> _What the task asks_: Each line of the data below holding the word "spacing" must be copied.

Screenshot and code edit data
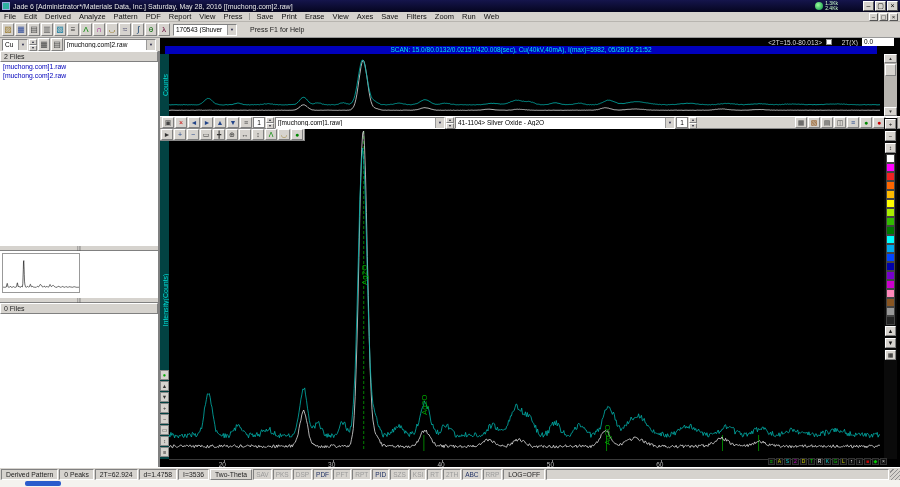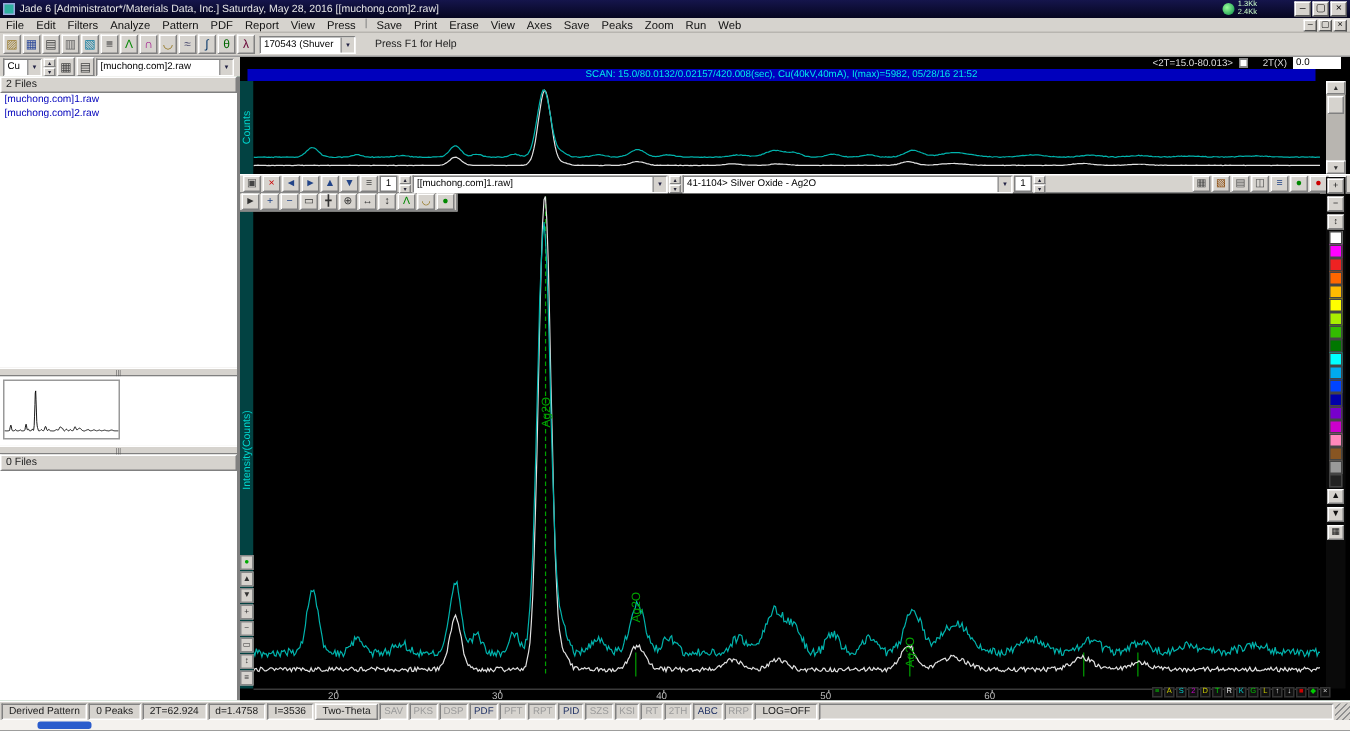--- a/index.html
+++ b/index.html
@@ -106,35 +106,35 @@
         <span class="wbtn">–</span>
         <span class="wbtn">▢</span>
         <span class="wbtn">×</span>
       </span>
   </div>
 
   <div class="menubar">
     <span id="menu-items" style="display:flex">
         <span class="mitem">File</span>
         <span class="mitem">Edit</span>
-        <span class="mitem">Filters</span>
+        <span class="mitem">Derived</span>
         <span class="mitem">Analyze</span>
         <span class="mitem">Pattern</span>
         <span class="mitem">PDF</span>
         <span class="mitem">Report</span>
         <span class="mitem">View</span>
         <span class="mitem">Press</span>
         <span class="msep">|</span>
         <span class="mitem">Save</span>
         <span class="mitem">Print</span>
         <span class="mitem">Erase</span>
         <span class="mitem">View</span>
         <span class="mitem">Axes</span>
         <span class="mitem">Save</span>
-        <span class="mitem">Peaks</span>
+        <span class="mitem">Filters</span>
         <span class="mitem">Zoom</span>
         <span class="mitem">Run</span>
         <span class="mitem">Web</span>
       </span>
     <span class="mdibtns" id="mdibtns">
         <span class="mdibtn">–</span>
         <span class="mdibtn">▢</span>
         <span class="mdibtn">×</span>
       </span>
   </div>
* * *
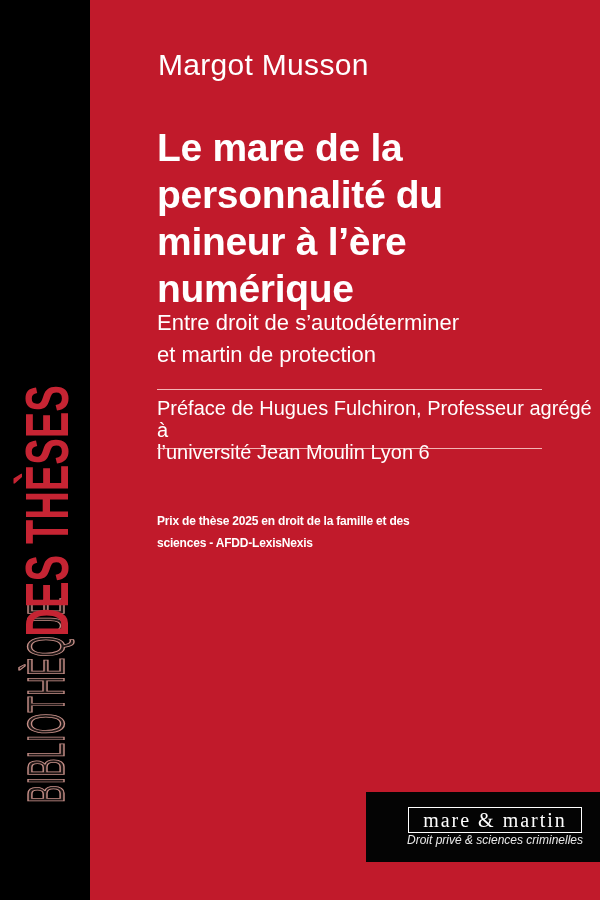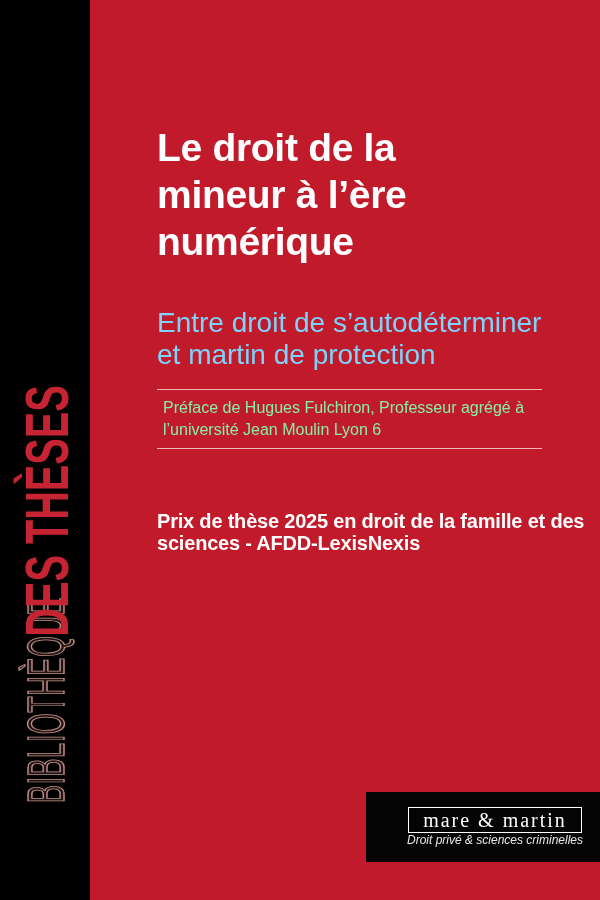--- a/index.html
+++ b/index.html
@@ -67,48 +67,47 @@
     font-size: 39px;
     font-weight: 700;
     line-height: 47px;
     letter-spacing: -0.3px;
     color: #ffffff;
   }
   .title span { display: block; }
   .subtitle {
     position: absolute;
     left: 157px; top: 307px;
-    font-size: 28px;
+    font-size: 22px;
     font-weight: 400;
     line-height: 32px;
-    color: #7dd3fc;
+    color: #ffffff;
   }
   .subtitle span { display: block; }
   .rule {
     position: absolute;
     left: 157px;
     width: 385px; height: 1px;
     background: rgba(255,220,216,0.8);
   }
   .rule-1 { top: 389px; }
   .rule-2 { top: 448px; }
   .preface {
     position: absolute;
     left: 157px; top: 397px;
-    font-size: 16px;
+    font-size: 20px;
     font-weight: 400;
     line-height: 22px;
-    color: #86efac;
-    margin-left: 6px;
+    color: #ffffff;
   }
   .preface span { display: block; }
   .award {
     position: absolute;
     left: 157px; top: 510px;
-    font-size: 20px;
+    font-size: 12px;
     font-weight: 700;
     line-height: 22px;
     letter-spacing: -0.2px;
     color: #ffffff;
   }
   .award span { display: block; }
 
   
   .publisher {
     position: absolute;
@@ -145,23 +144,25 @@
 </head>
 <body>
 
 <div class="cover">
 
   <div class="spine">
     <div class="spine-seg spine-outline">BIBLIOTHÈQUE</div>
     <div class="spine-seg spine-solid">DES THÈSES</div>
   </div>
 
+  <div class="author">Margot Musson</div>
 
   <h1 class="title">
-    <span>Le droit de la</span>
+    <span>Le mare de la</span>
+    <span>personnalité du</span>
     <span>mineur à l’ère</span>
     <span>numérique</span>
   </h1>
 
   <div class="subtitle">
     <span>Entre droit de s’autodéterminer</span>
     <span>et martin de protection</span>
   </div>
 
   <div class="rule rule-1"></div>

> _Expected answer_:
     letter-spacing: -0.3px;
     letter-spacing: -0.2px;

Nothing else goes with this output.